Over time, more researchers have come to see the minds of men and women as lacking in innate differences. This year, Lise Eliot, a professor of neuroscience at the Chicago Medical School and author of Pink Brain, Blue Brain, stood on stage at the Aspen Ideas Festival and declared, “People say men are from Mars and women are from Venus, but the brain is a unisex organ.”

But the brain is still being charted by scientists, and findings—like the role of sex hormones on mood and anatomical differences in brains by gender—have prevented researchers from reaching a full consensus on the issue.
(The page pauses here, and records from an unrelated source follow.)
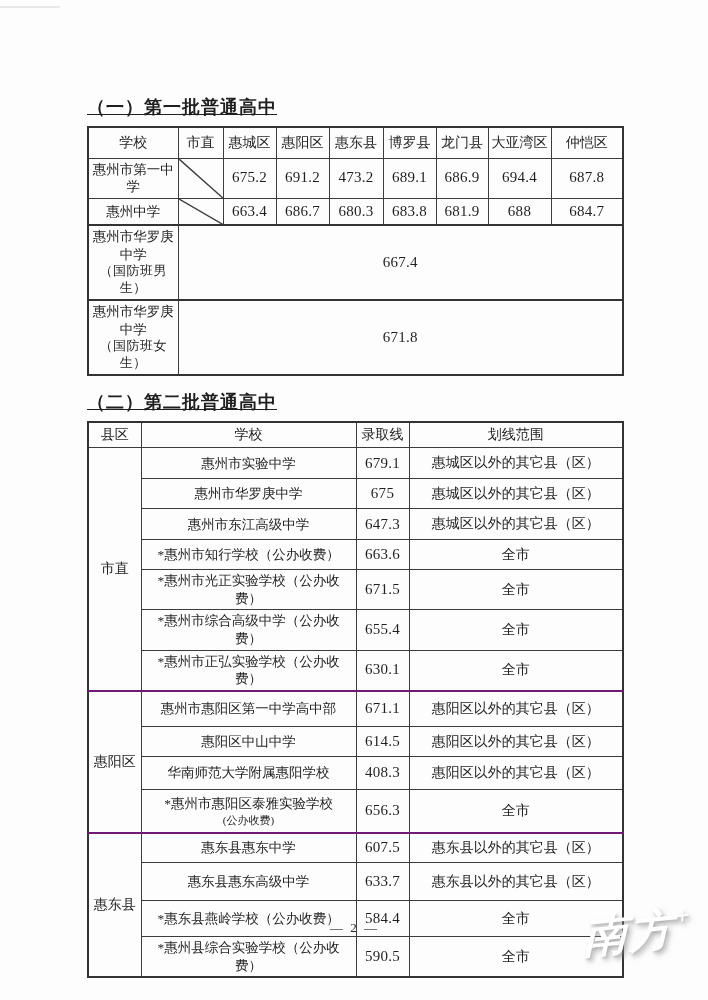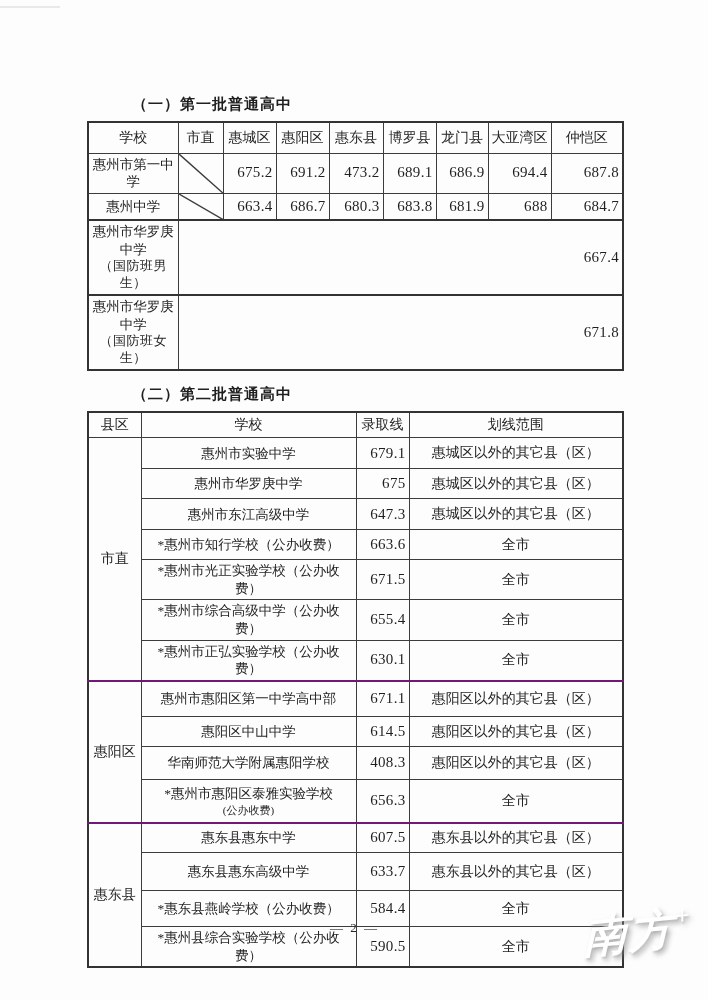"（一）第一批普通高中" .sec-title { font-size: 15px -> 18px; margin-left: 45px -> none; text-decoration: none -> underline }
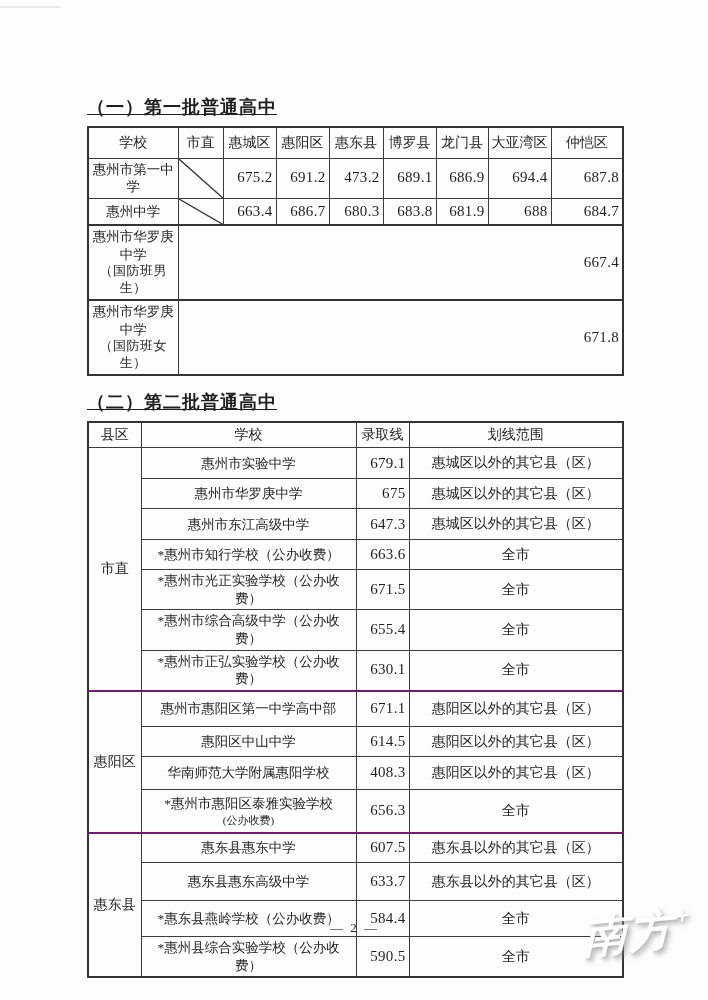"675.2" .num { text-align: right -> none }
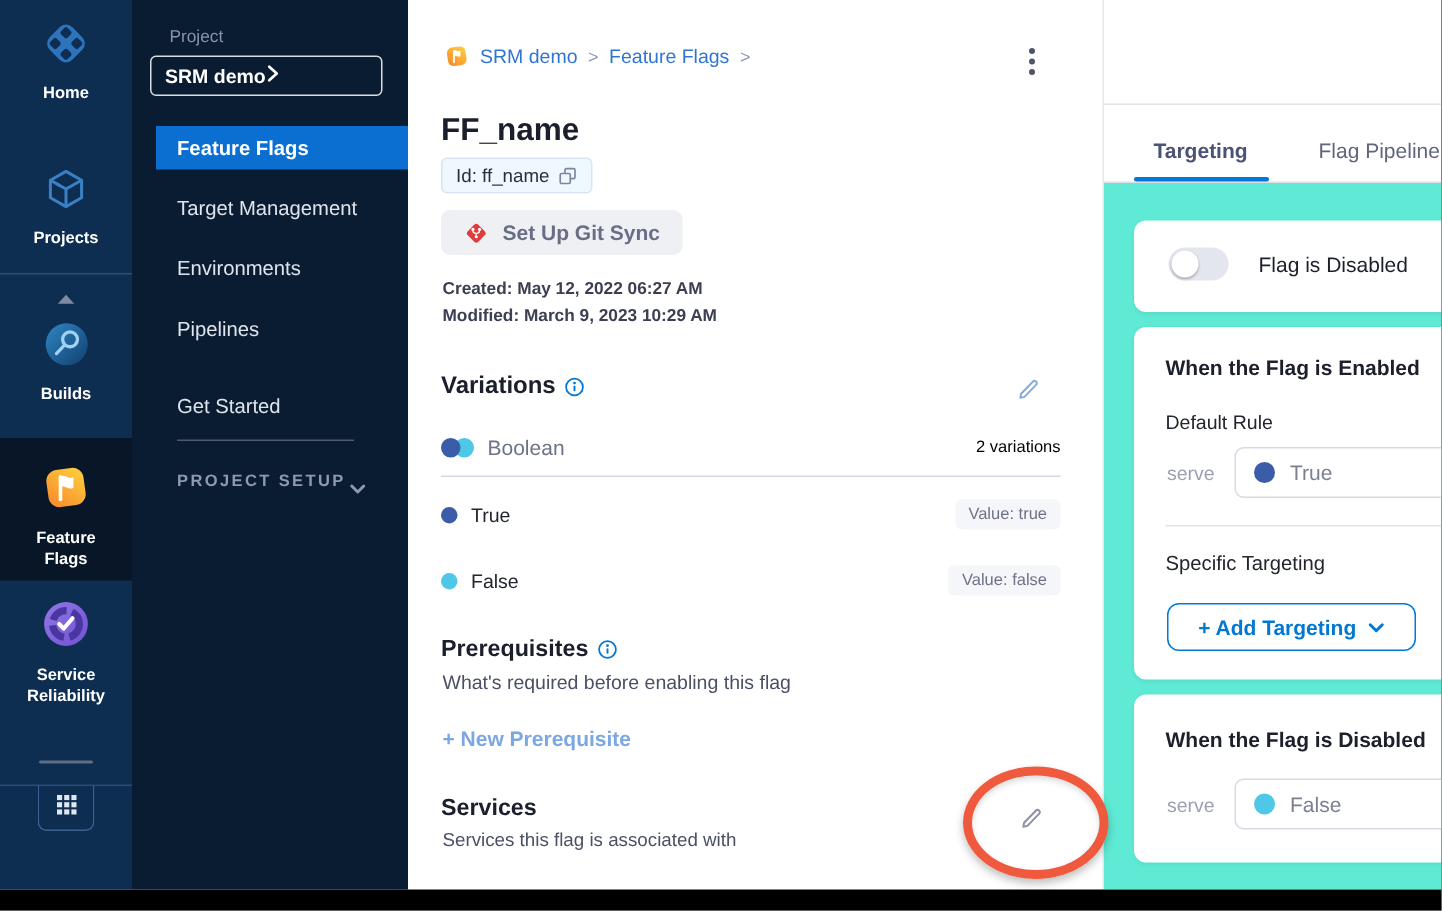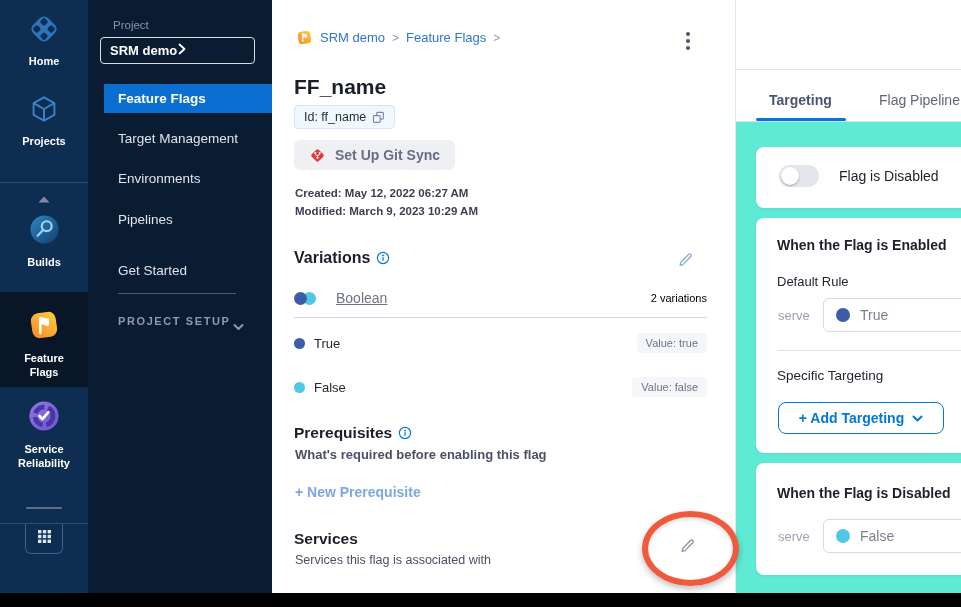"Projects" div.rail-item { top: 93px -> 110px }
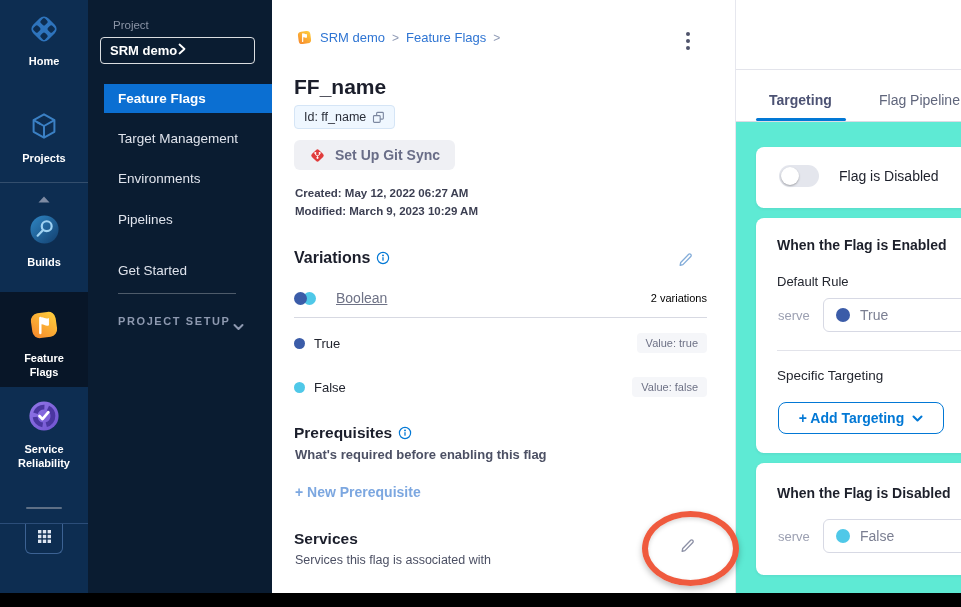"Boolean" .bool-label { margin-left: 20px -> 9px; text-decoration: underline -> none }
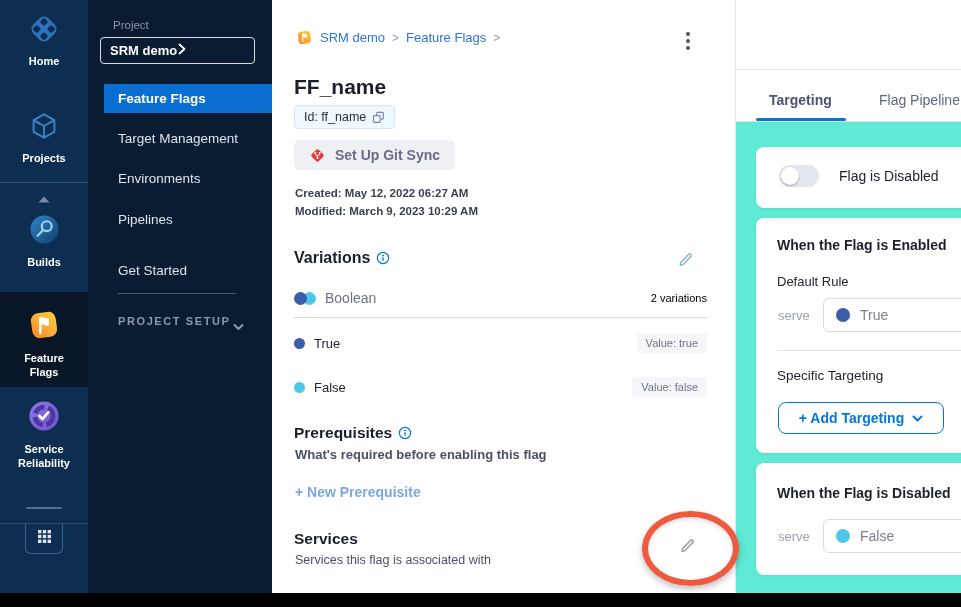"What's required before enabling this" div.sub-text { font-weight: bold -> none }
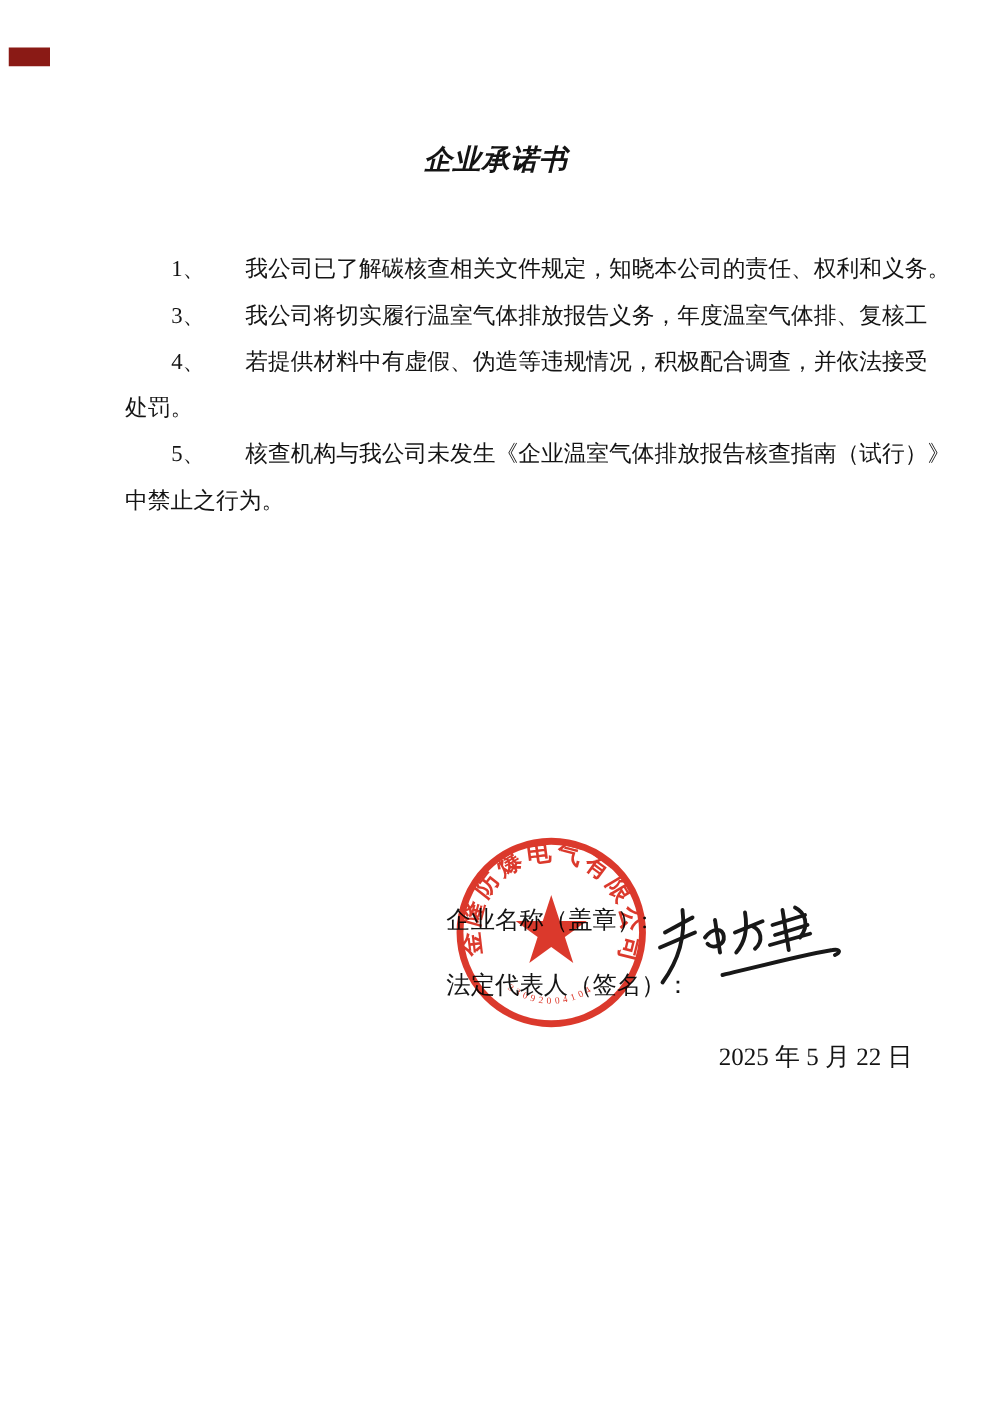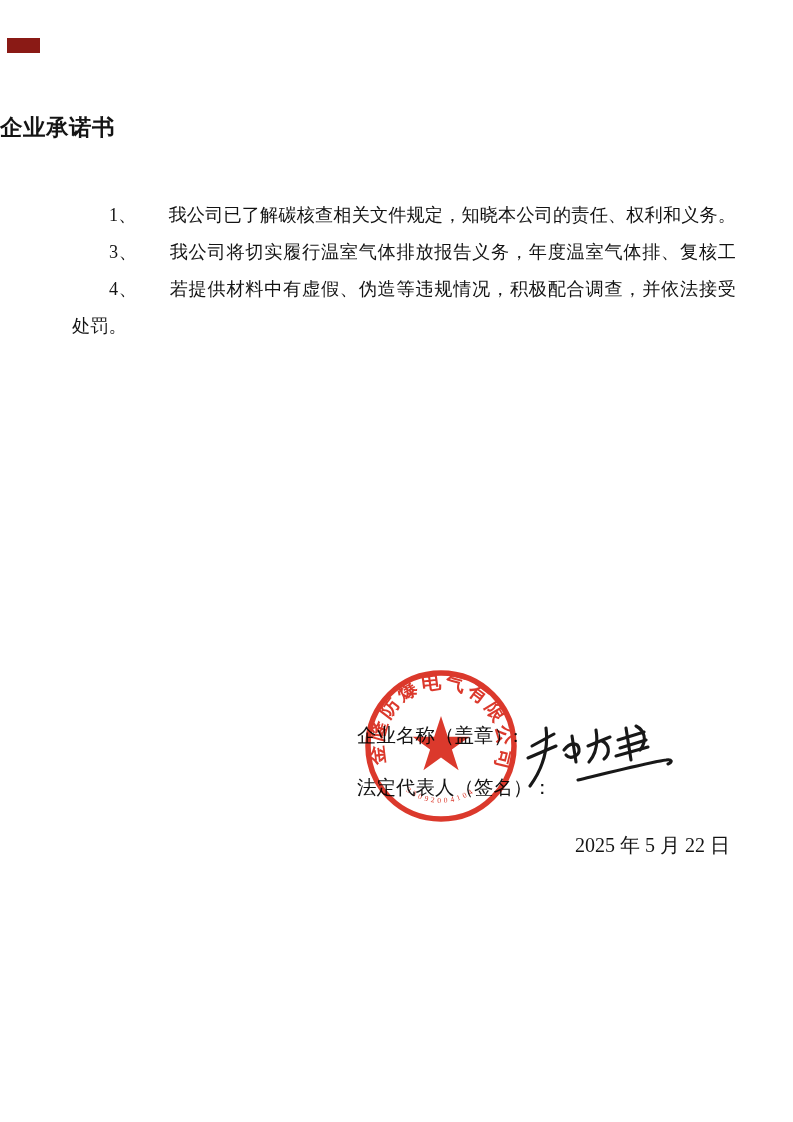"企业承诺书" .title { font-style: none -> italic; text-align: none -> center }
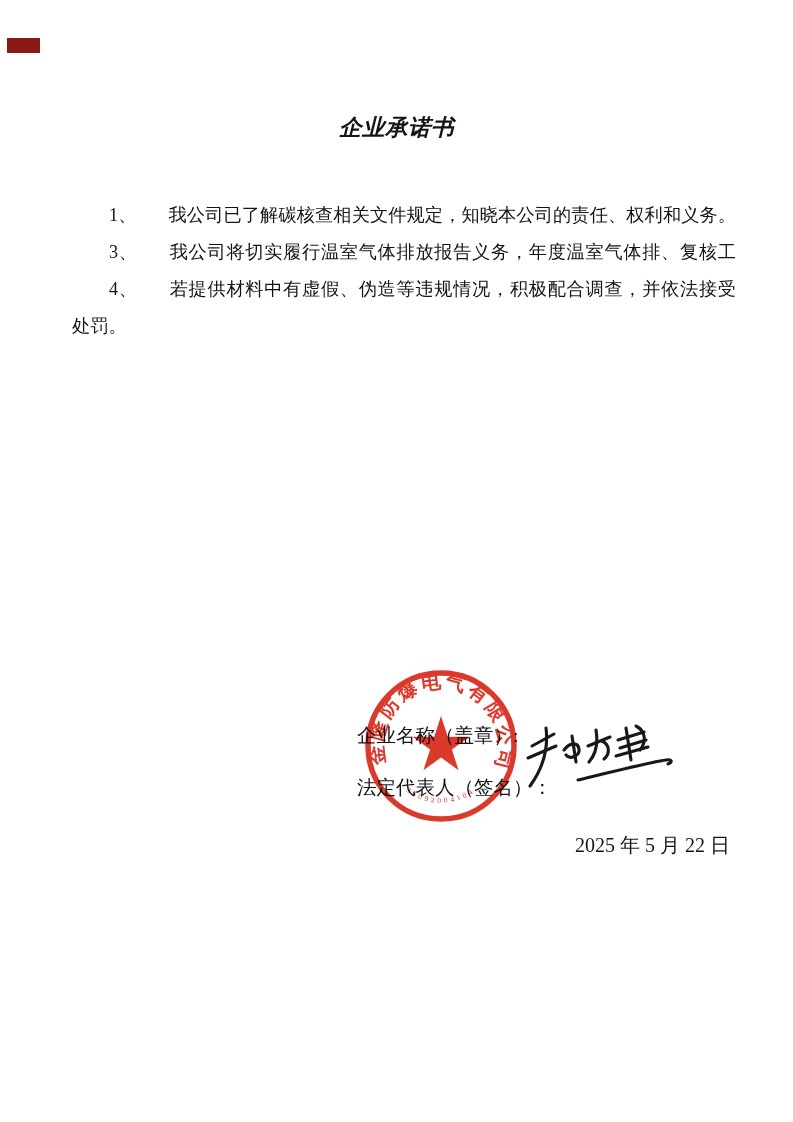"1、 我公司已了解碳核查相关文件规定，知晓本公司的责任、权利和义务。" .line { margin-left: none -> 28px }
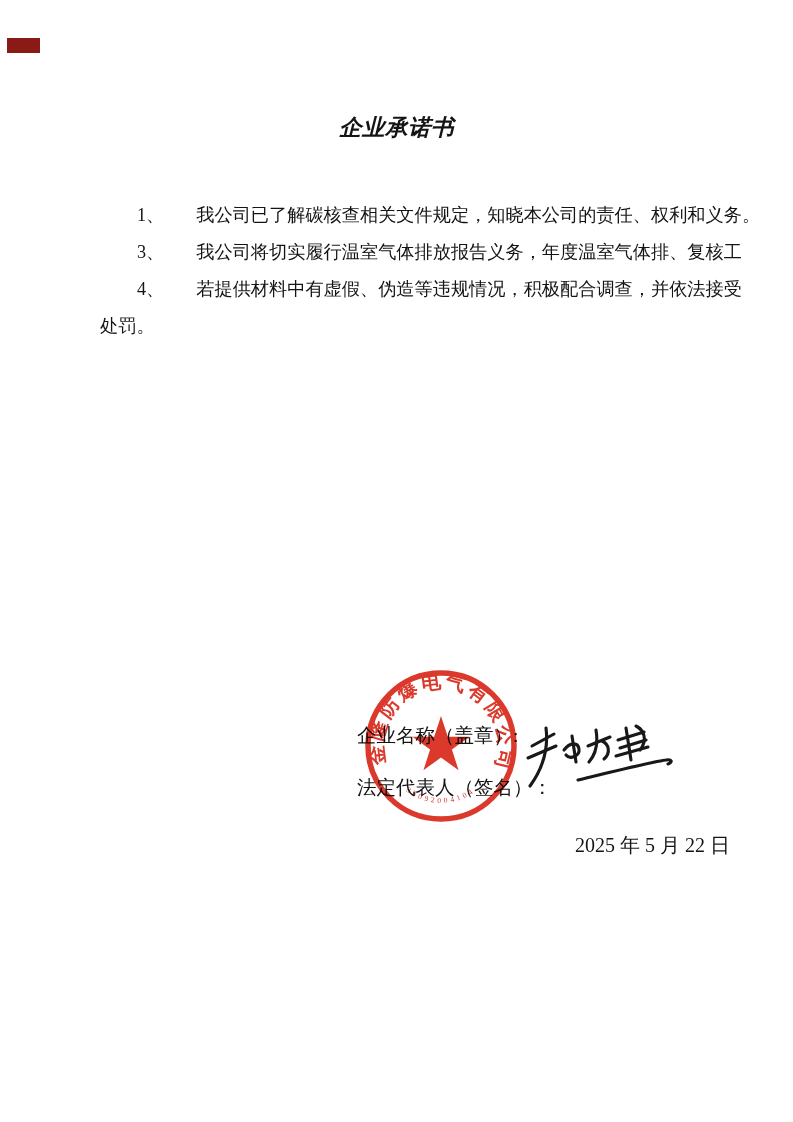"5、 核查机构与我公司未发生《企业温室气体排放报告核查指南（试行）》" div.para { html: none -> <div> <div><span>5、</span><span>核查机构与我公司未发生《企业温室气体排放报告核查指南（试行）》</span></div> <div><span>中禁止之行为。</span></div> </div> }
Most researchers account for the deeply felt impact of socialization on psychological makeup. Cohan says that when she teaches undergrad classes on gender and psychology, she assigns students icebreakers to get them talking about how the issue has impacted their lives.

“Women will disclose on the first day: ‘I suffer from panic attacks,” she says. “Men don’t [often] disclose.” Women will also talk about body image and sexual assault, while their male classmates stay silent, she says. She knows that students who take her class are a small, preselected sample, but she’s watched this process with intense interest. Do issues of gender and society affect men less consciously? Probably, she thinks.

But also, “Women have more permission to show those emotions,” Cohan says, and those emotions often come out as anxiety. Men’s “emotions are invalidated since boyhood,” Cohan says. “They are often told to suck up and bear it. This often comes out as violence against other boys. So you have the same human emotions, and they do get gendered.”